Typically, questions about Martini garnishes propose a false binary: do you want a lemon twist, or do you want an olive? It’s a formulation as limiting as the great lemon-or-lime-in-your-G&T debate, and it precludes one of our favourite riffs on the Martini: the Gibson.

Many romantically attribute the Gibson to Charles Dana Gibson, a graphic artist whose illustrated “Gibson girls”—recognizable for their abundant coiffures and air of hauteur—were popular at the turn of the 20th century. Gibson supposedly requested a new-and-improved version of the Martini while visiting a private social club in Manhattan, to which bartender Charley Connolly rather humorously responded by dropping in a cocktail onion.

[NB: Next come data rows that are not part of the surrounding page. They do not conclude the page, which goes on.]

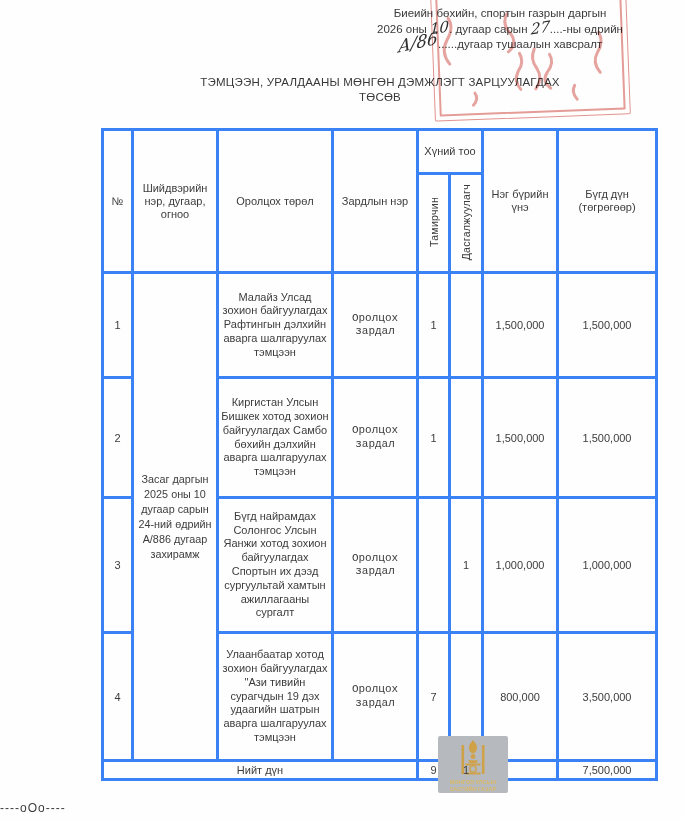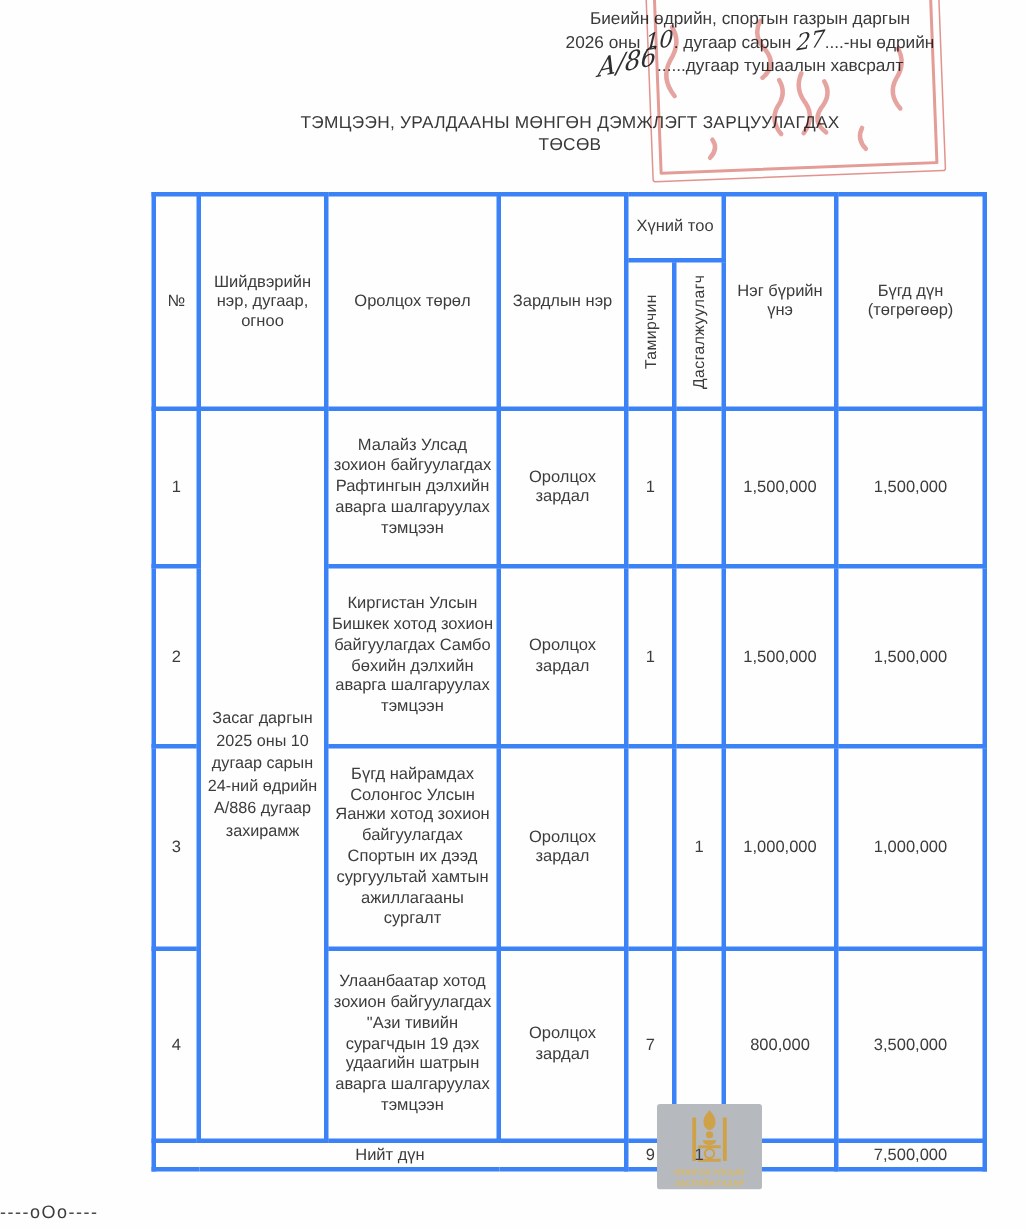--- a/index.html
+++ b/index.html
@@ -53,21 +53,21 @@
     white-space:nowrap;font-size:10.5px;letter-spacing:.3px;
   }
   td.cell-sport{
     text-align:justify;padding:2px 6px;line-height:13.8px;
     vertical-align:middle;
   }
   td.cell-decision{
     text-align:justify;padding:2px 6px;line-height:15px;
     vertical-align:middle;font-size:10.8px;
   }
-  td.cell-expense{line-height:13.5px;padding:0 8px;}
+  td.cell-expense{line-height:13.5px;padding:0 8px;font-family:Liberation Mono, monospace;}
   tr.r1{height:105px;} tr.r2{height:120px;} tr.r3{height:135px;} tr.r4{height:128px;}
   tr.total-row{height:19px;}
   tr.total-row td{padding:0 4px;}
   .over-logo{position:relative;z-index:3;}
 
   
   .gov-logo{
     position:absolute;left:438px;top:736px;width:70px;height:57px;
     z-index:2;
   }
@@ -94,21 +94,21 @@
     text-align:left;font-size:12px;color:#3c3c3c;letter-spacing:1px;
   }
 </style>
 </head>
 <body>
 
 <div class="page">
 
   <div class="doc-header">
     <div>
-      <span>Биеийн өдрийн, спортын газрын даргын</span>
+      <span>Биеийн бөхийн, спортын газрын даргын</span>
     </div>
     <div>
       <span>2026 оны</span>
       <span class="hand">10</span><span>. дугаар сарын</span>
       <span class="hand">27</span><span>....-ны өдрийн</span>
     </div>
     <div>
       <span class="hand big">А/86</span><span>......дугаар тушаалын  хавсралт</span>
     </div>
   </div>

That said, this story is probably apocryphal, as are the Gibson’s other outlandish origin myths. When the first published reference to the gin cocktail appeared in William Boothby’s 1908 book, The World’s Drinks And How To Mix Them, the Gibson’s lack of bitters was what set it apart from the Martini (which was, back then, made with a dash or two)—not its garnish. In fact, the onion wasn’t popularly linked to the Gibson until several decades down the line.

For today’s drinkers, however, the Gibson is inextricable from its garnish, and that’s partially due to the cocktail’s pop-cultural cachet. It has featured prominently in classic movies ranging from North by Northwest to All About Eve, and also had a place in Mad Men’s cocktail lore. It’s a stylish serve, and one whose salty-sweet, piquant character imparts it with real complexity. That said, it’s also perfectly simple to whip up if you have guests coming round.

Wondering how to make a Gibson cocktail at home? Given that it requires just three ingredients, garnish included, the serve can be mastered by home bartenders of all experience levels. Find our favourite Gibson cocktail recipe below.

One final tip: instead of using pre-bought pickled cocktail onions, opt to make your own. Use whichever vinegar you please (from white-wine to sherry), add aromatics ranging from fresh herbs to chilies, and simply chill in the fridge until ready to use. The end result will be crunchier and more complex—and, if you fancy a Dirty Gibson (our proposed addition to the canon), you can add the merest dash of pickling liquid for an even more robust take on the classic.

The Gibson

50ml Sipsmith London Dry Gin

15ml dry vermouth

Pickled onion, to garnish

To an ice-filled mixing glass, add the gin and vermouth and stir well. Strain into a chilled Martini glass, and garnish with a pickled onion.